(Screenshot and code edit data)
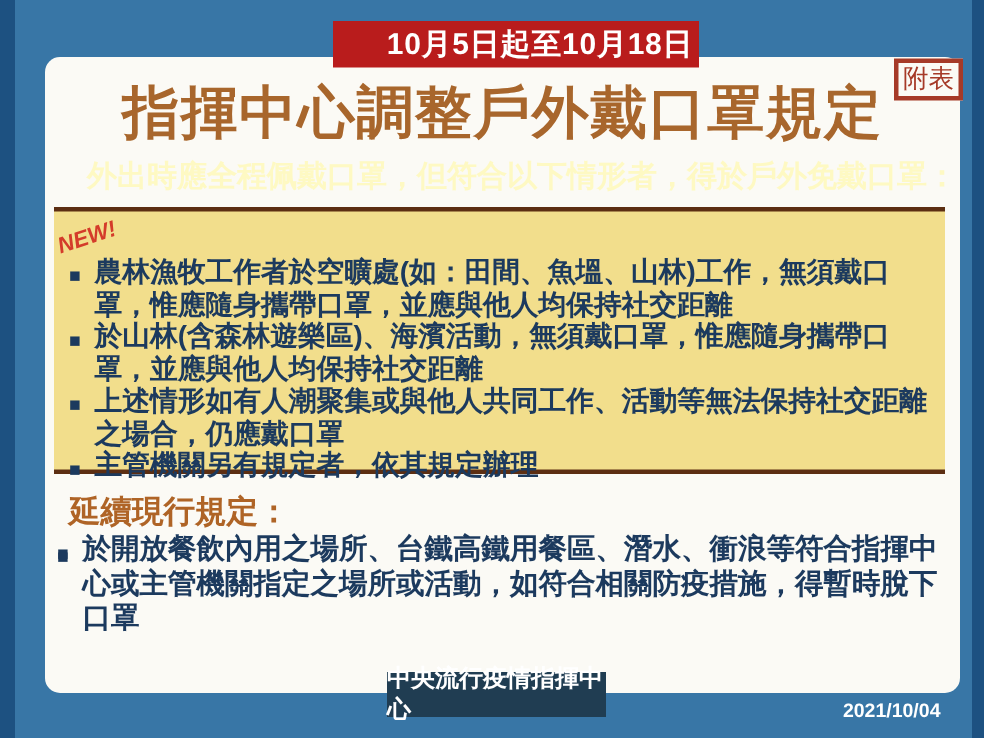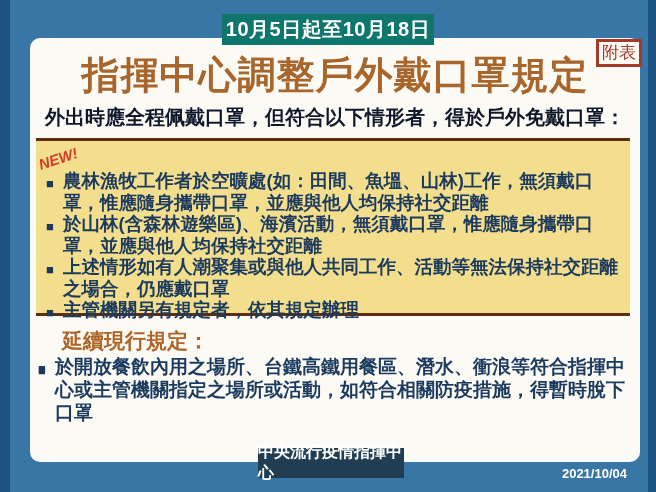"10月5日起至10月18日" .top-banner { background: #0f766e -> #b91c1c; padding-left: none -> 32px }
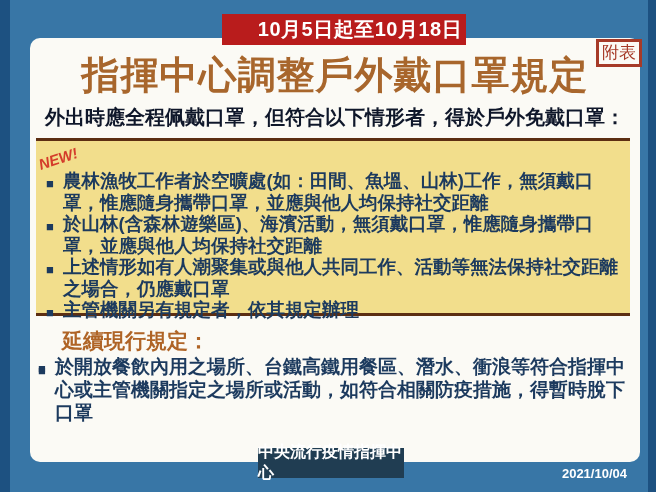"外出時應全程佩戴口罩，但符合以下情形者，得於戶外免戴口罩：" .intro { color: #0f172a -> #fef9c3; padding-left: none -> 13px }
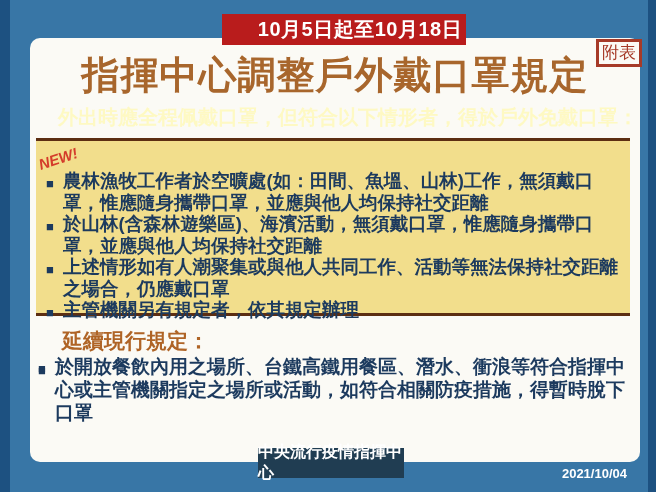"延續現行規定：" .current-heading { margin-left: 16px -> none }
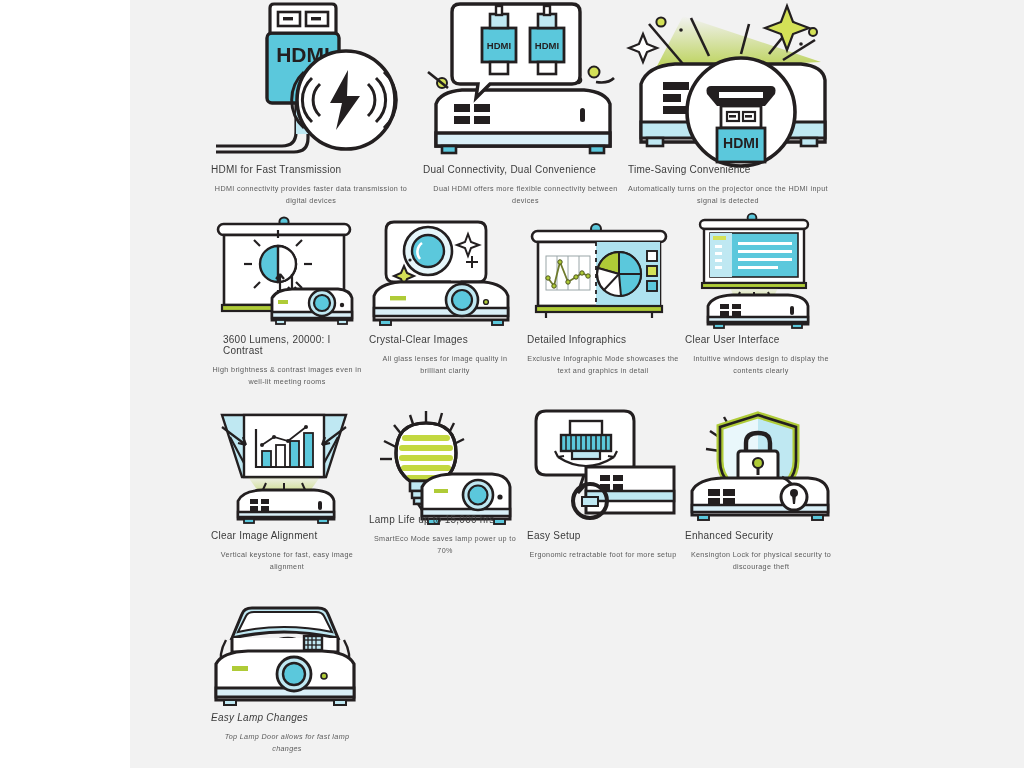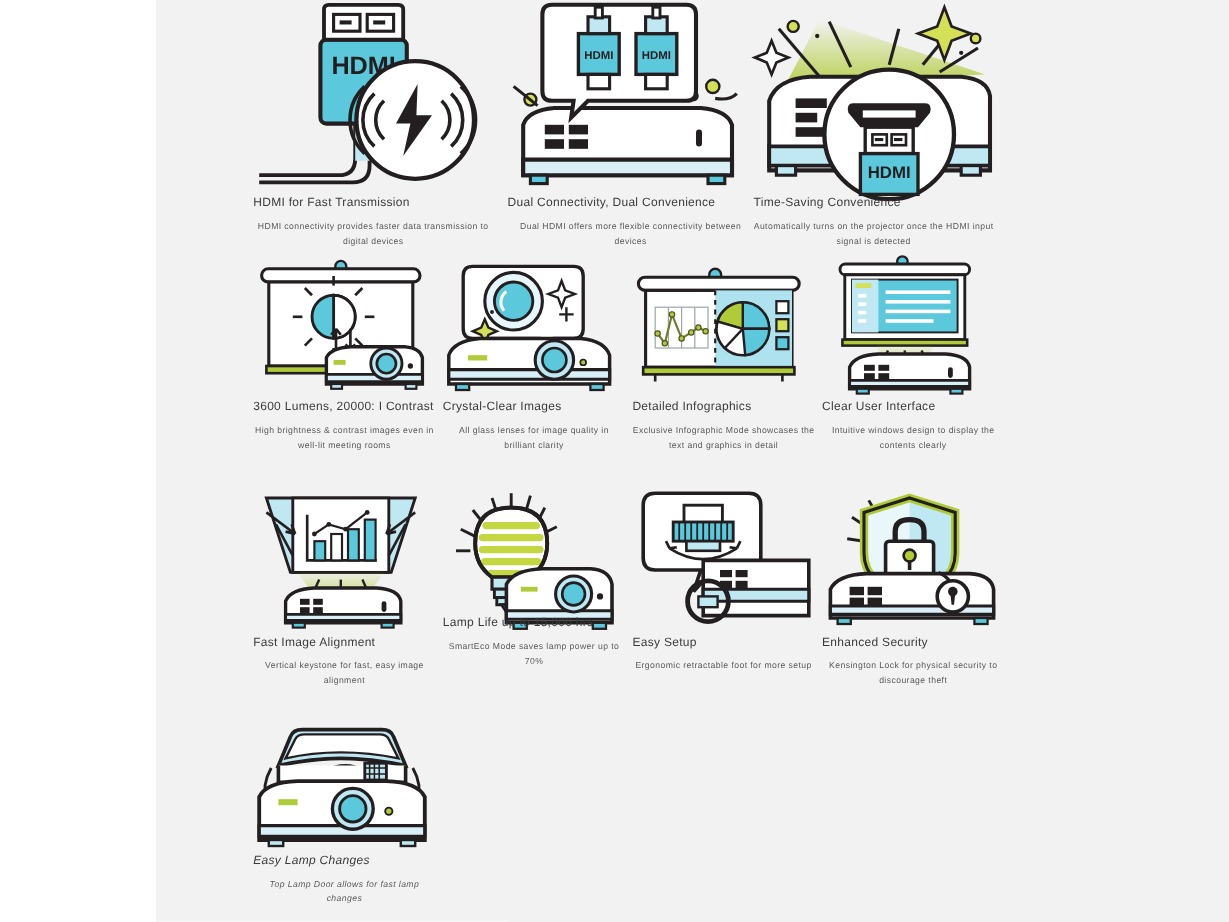"3600 Lumens, 20000: I Contrast" p.cap-title { margin-left: none -> 12px }
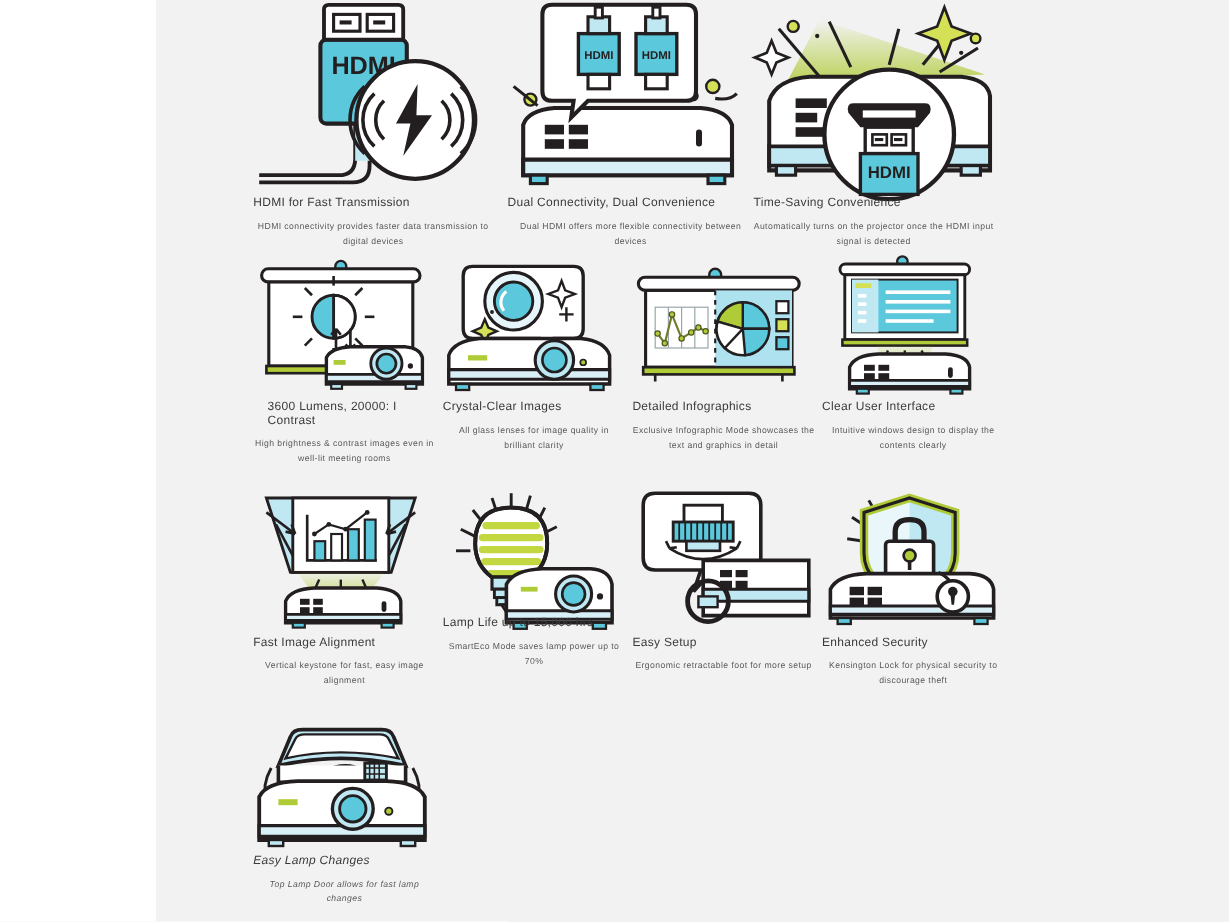"Fast Image Alignment" p.cap-title { text: Fast -> Clear }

▶ [Exercise]:
Give back the data exactly, with no images.

▶ [Result of the exercise]:
"10月5日起至10月18日" .top-banner { background: #0f766e -> #b91c1c; padding-left: none -> 32px }
"外出時應全程佩戴口罩，但符合以下情形者，得於戶外免戴口罩：" .intro { color: #0f172a -> #fef9c3; padding-left: none -> 13px }
"延續現行規定：" .current-heading { margin-left: 16px -> none }
"3600 Lumens, 20000: I Contrast" p.cap-title { margin-left: none -> 12px }
"Fast Image Alignment" p.cap-title { text: Fast -> Clear }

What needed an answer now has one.